Three Faces of Night

January 2008 by spores

Wang Gungwu


Quavers quiver along the violin strings
And fingers grasp the: whale-skin threads,
Trace the image of hallowed things.
Hark the bass dum dum
Followed by the swish swish feet;
And the talking jerky with the swinging beat.

Saxon cut and Mongol shape
Dravidian red
Flows as the bandsters ape.
The Swiss wheels move to a tired midnight
The fans whirl warily in the lights,
And grin whisks us all to randy talk
While the baldish lapel the lips in some walk;
The cultured strapless shows the sights.

Let’s go to the next world
The crowds wait their share of the steaming fun
At the kuey teow stalls of the kerosene glare
And in the shadowed, rubbish lined malls,
The whisperings have just begun.

By the drains, sandalled squats
Lick their durian seeds;
Near the lanes the night-soil workers
Wipe their stinking beads;
And urchins at the car park do their good deeds.
The herbal cool-tea colours the bowls;
Mango skins attract the flies.
Oh watch the chee-kee woman cense the skies,
Crying, “This is our progressive Paradise.”

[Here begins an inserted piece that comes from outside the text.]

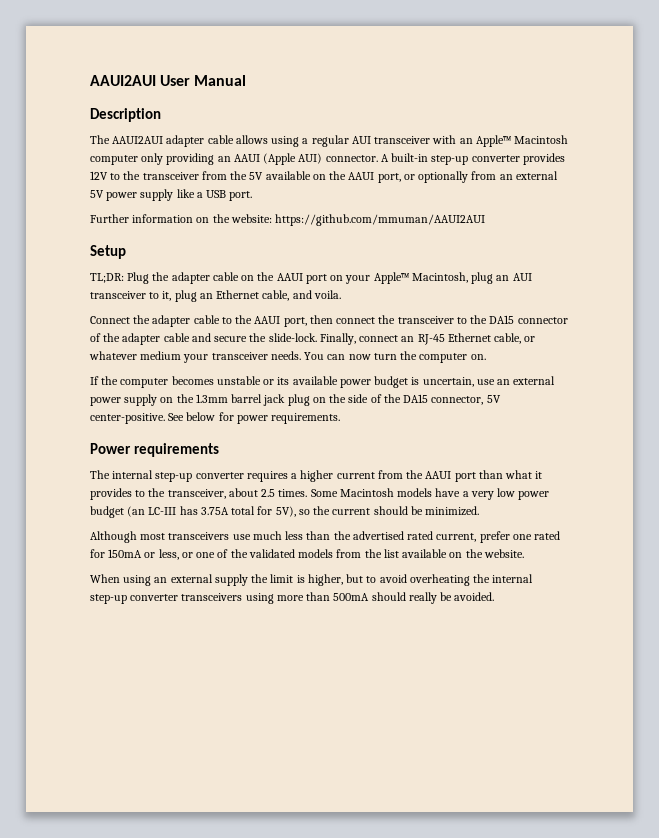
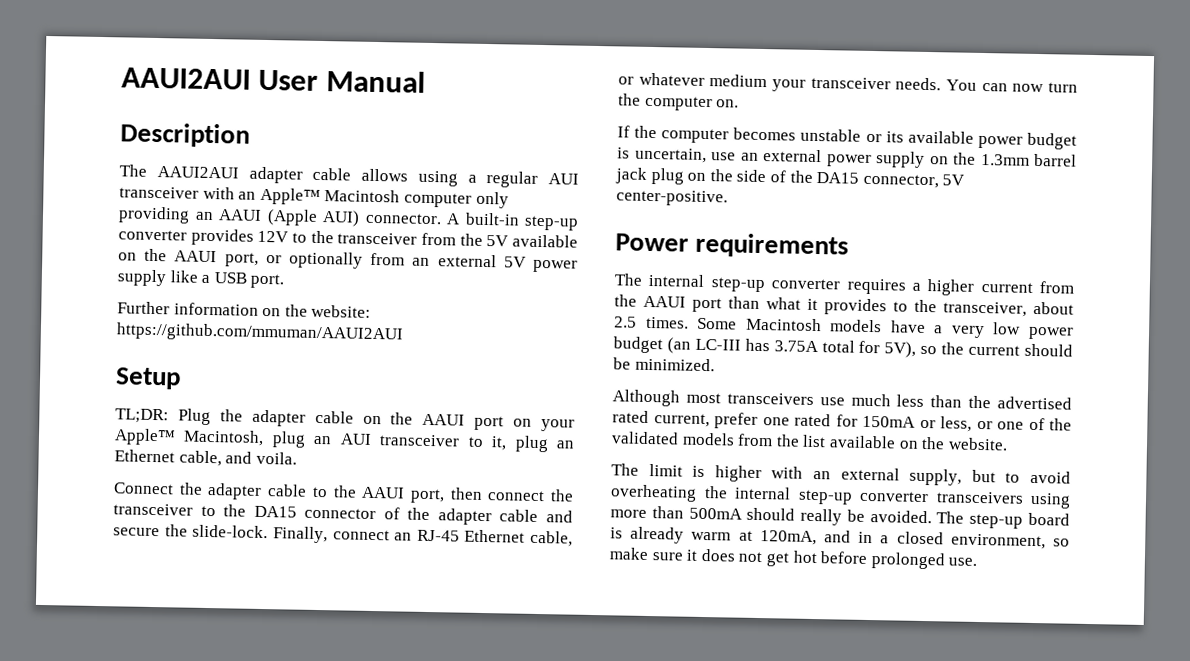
[168,412,341,424] See below for power requirements. -> (728, 198) none
[90,574,343,586] When using an external supply the limit is higher, -> [611,463,963,486] The limit is higher with an external supply,
(495, 596) none -> [936,511,1070,529] [610,526,1070,550] [609,547,978,570] The step-up board is already warm at 120mA, and in a closed environment, so make sure it does not get hot before prolonged use.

What of the world between,
Neither heaven nor hell?
King pawn move, a no-trump call
Or, a first run movie thrill
Or maybe at supper a port-wine pull?

Likeliest of all
They have set up the alarm: bell
And put the vases out on the sill
And tucked the children in for tomorrow’s school.

We are the audience
Of the three camps!
We are the campsters, too.
We rush around
To see the others,
But the mirror is a prism blue.
Thus we live in triple spheres:
In laughter, in stillness, and in tears.